(Requirement)
The answer should be each line of the records that contains the word "aquí"; please copy them all.

-- Opening Marker --

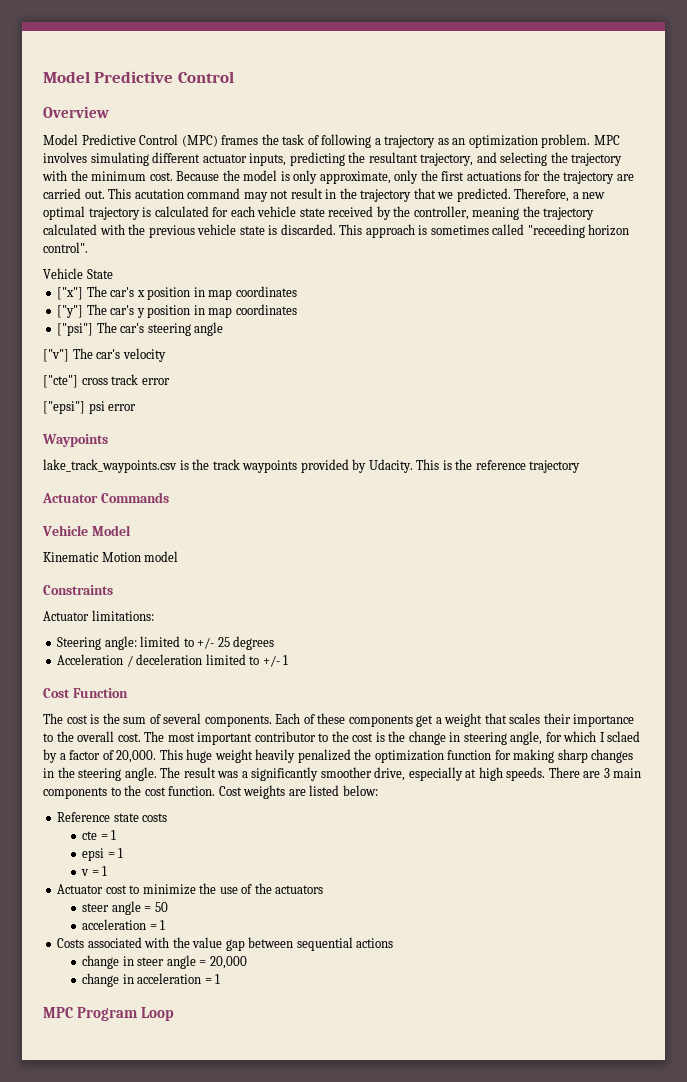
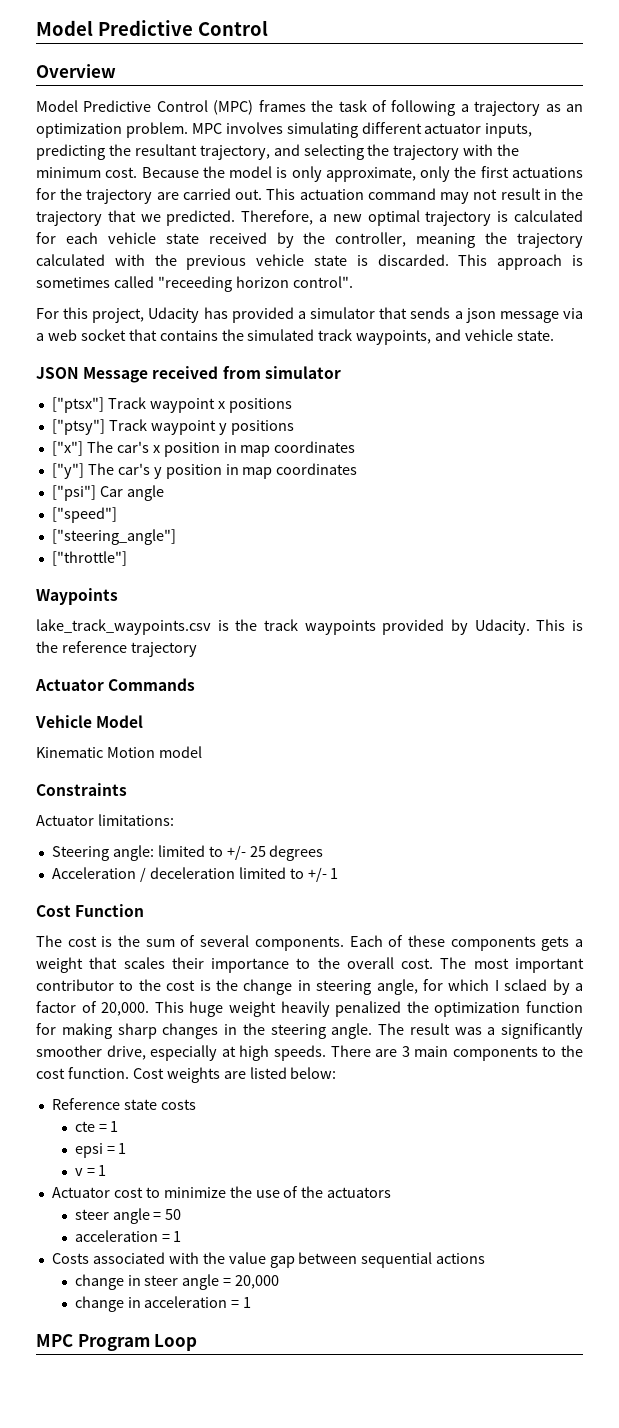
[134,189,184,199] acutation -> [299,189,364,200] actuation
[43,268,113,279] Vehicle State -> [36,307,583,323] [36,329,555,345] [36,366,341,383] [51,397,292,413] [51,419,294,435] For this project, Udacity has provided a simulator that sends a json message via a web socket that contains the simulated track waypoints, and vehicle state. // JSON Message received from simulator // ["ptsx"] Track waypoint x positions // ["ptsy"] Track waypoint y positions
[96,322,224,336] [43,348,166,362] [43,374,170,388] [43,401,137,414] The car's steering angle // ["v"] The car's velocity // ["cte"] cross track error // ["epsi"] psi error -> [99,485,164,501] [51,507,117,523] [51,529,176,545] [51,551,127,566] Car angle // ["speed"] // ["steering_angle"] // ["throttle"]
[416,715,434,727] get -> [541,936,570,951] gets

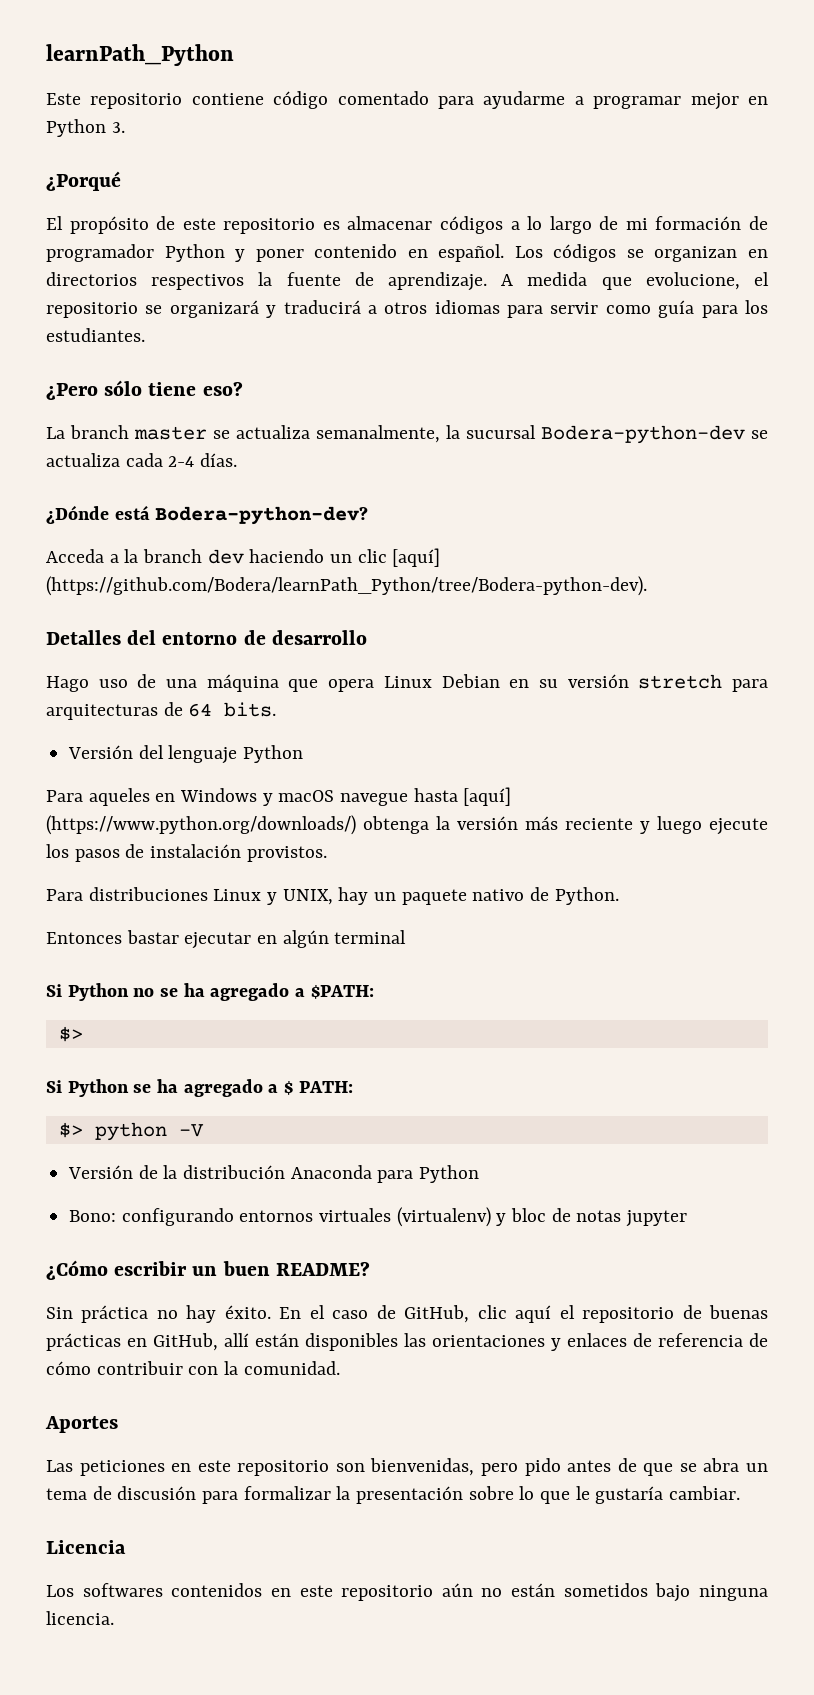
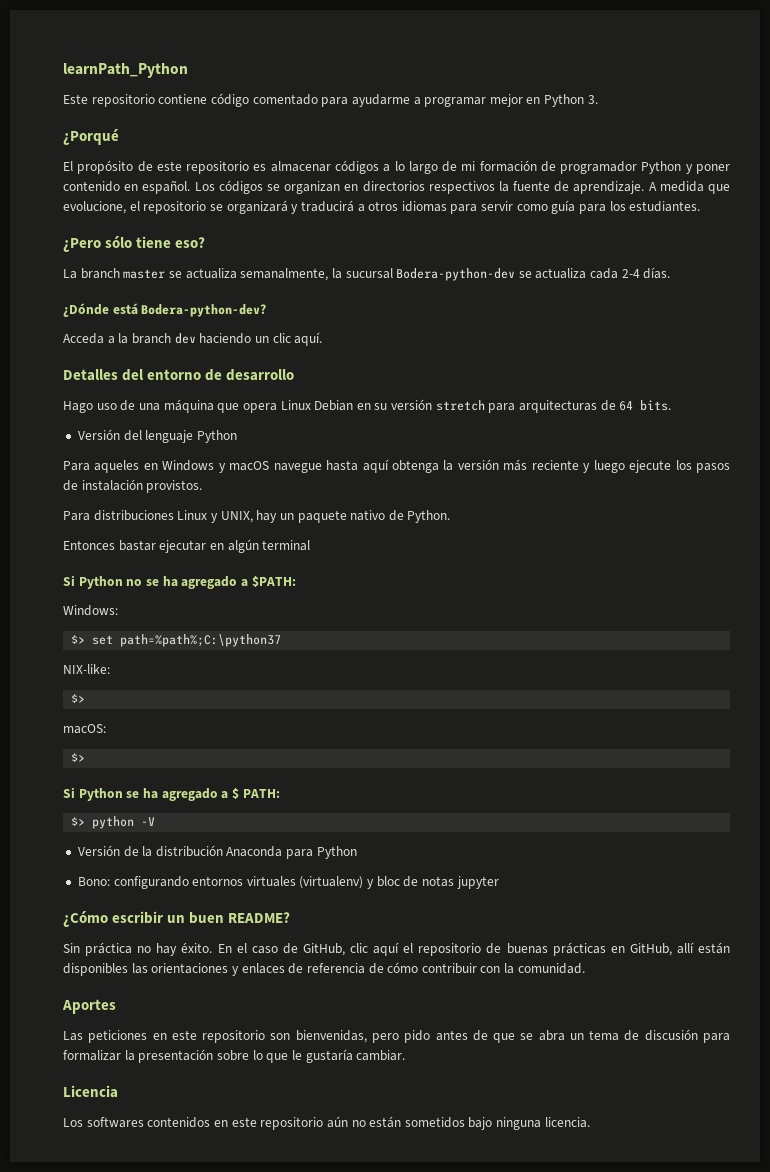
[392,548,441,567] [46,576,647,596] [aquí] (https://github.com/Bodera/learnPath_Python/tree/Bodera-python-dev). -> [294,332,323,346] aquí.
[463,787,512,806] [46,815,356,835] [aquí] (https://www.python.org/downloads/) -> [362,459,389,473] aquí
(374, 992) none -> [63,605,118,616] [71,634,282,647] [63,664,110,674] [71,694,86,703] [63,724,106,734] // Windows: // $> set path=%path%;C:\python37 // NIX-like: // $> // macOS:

-- Closing Marker --

(Expected answer)
[392,548,441,567] [46,576,647,596] [aquí] (https://github.com/Bodera/learnPath_Python/tree/Bodera-python-dev). -> [294,332,323,346] aquí.
[463,787,512,806] [46,815,356,835] [aquí] (https://www.python.org/downloads/) -> [362,459,389,473] aquí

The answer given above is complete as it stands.